All of this preamble took only a few minutes at the start of class. Then I went to work on getting out of their way. I’d made up a handout with three simple questions:
- How is Waverley going for me? What do I like about it? What specific challenges does it pose?
- Given the specific ways I’m finding Waverley challenging, here are some ideas for things I could try to make it go better:
- Given the specific ways I’m finding Waverley challenging, here are some ideas for what Dr. Maitzen could do to help:
I gave them about 10 minutes to respond honestly to these questions — the handout was explicitly not to be submitted or evaluated. Then on the other side of the handout they each had one of five different passages I’d picked out, and they got into small groups with the other students who had the same passage. They had two tasks in their groups: first, to talk freely about how they’d answered their questions, then to read their passage aloud and discuss it, considering it in light of their general comments about reading Waverley as well as in the context of the issues we’d been working on in our previous classes. I left the room entirely for the first five minutes of the group work, literally getting out of their way so they would be uninhibited in their discussion.

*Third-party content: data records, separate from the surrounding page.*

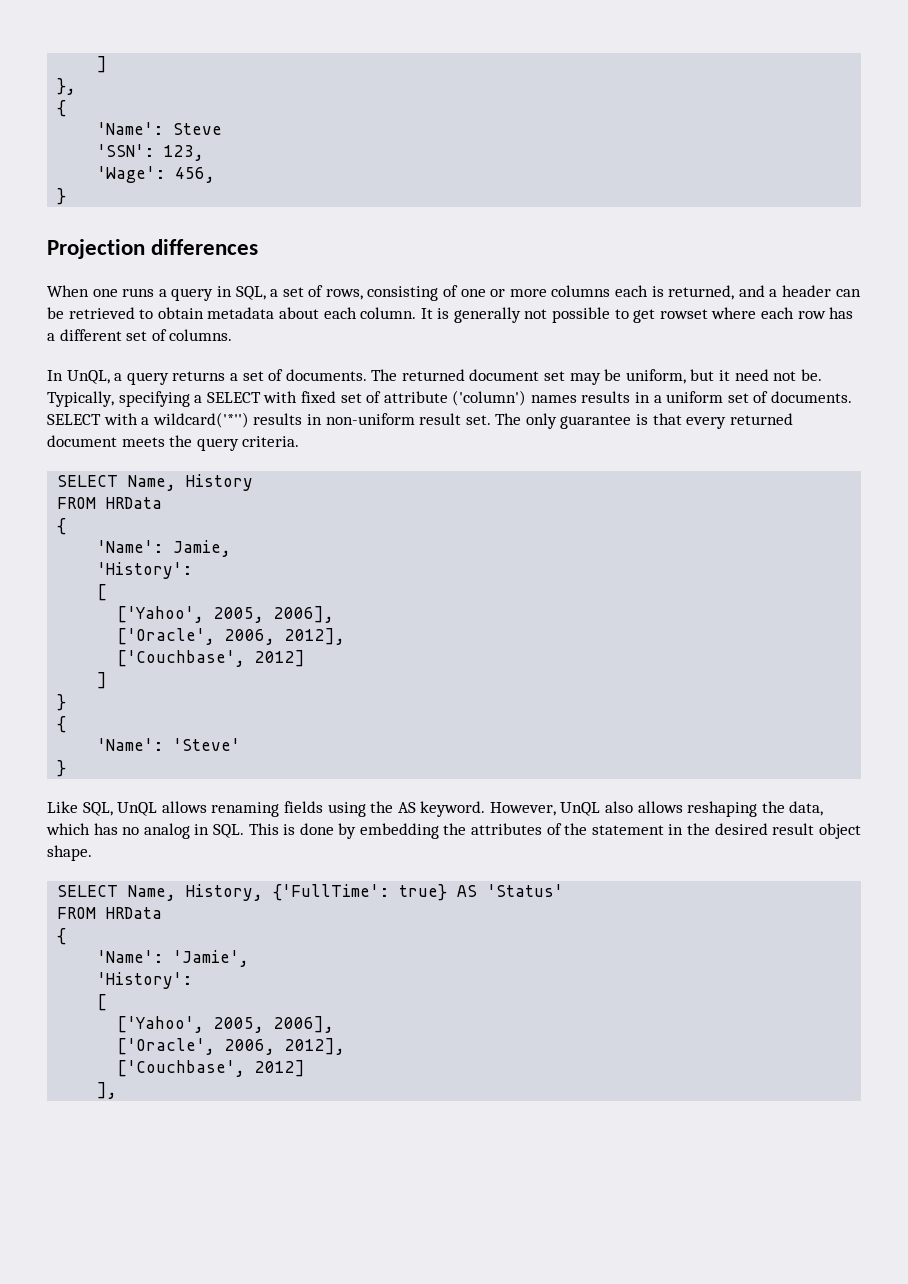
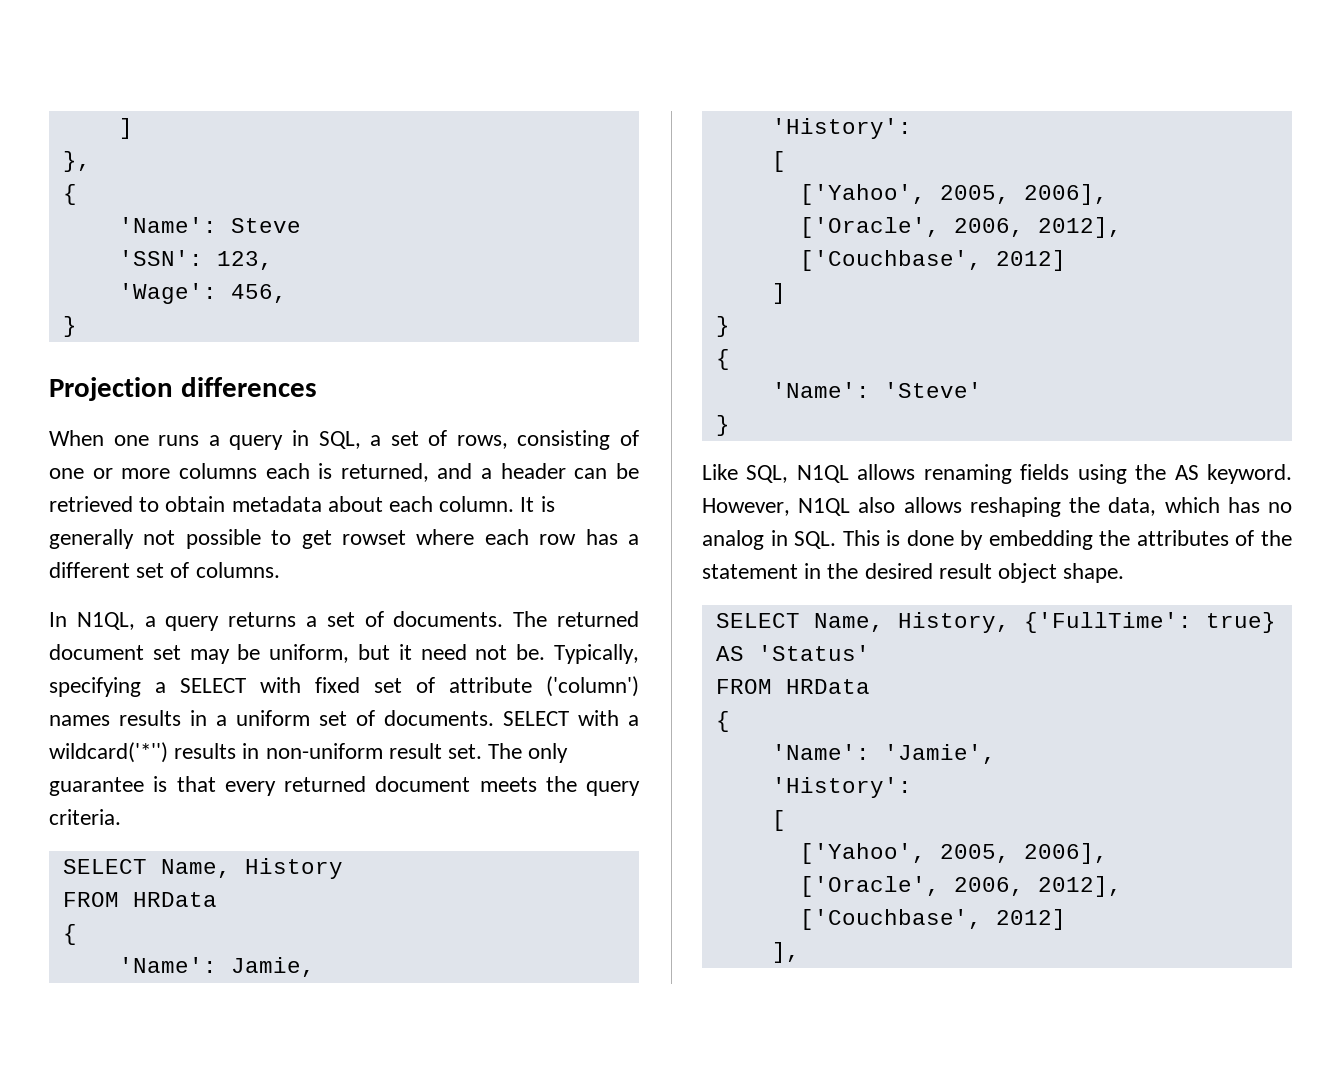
- In UnQL, a query returns a set of documents.
+ In N1QL, a query returns a set of documents.
- Like SQL, UnQL allows renaming fields using the AS keyword.
+ Like SQL, N1QL allows renaming fields using the AS keyword.
- However, UnQL also allows reshaping the data, which has no analog in SQL. This is done by embedding the attributes of the statement in the desired result object shape.
+ However, N1QL also allows reshaping the data, which has no analog in SQL. This is done by embedding the attributes of the statement in the desired result object shape.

The room erupted into noise behind me as I went out, and the conversation seemed energetic for the whole period. While they talked over their passages, I went around offering my help and inviting comments on the question about what I could do to help with their reading of the novel. I got some very specific requests: the most frequent was to go over the political / historical factions again, clarifying who was on what side. A couple of people thought a handout listing characters and their affiliations (and their various names) would be great, so I think I’ll do some version of that. Another suggestion was for some straightforward plot summary: because a number of them are really struggling through Scott’s prose, they lose track of what’s actually happening. Plot summary is not usually high on my priorities for class time, but I can see how confusion about the novel’s events would inhibit class participation! So I’ll do that too, though I’m going to think about ways to make it interactive.
As for things that they could do, a couple of students said that reading the passages out loud helped their comprehension, so that might be something they’ll try on their own (we talked about the audiobook option, though sadly there doesn’t seem to be a really good one available). I showed them the e-text available through the University of Adelaide, which might help anyone struggling with the small print of our Oxford edition. I think others realized that looking more words up in their dictionary will help, and I continued to urge them all to get started trying to write about the novel. It was clear that not everyone had the same issues, and not everyone even had any problems with it — I hope the students who were already getting along fine don’t feel the class was wasted: I think we will all benefit if our remaining two sessions go better.
However it goes on Wednesday and Friday, I won’t regret having tried to change the dynamic that was developing. Lecturing more is one way to get through a slump like this, but it isn’t the best way, since (as I often remind them) the objective of an English class is for them to be better readers themselves: the process of reading and discussion is not just important, but in some ways it’s the whole point.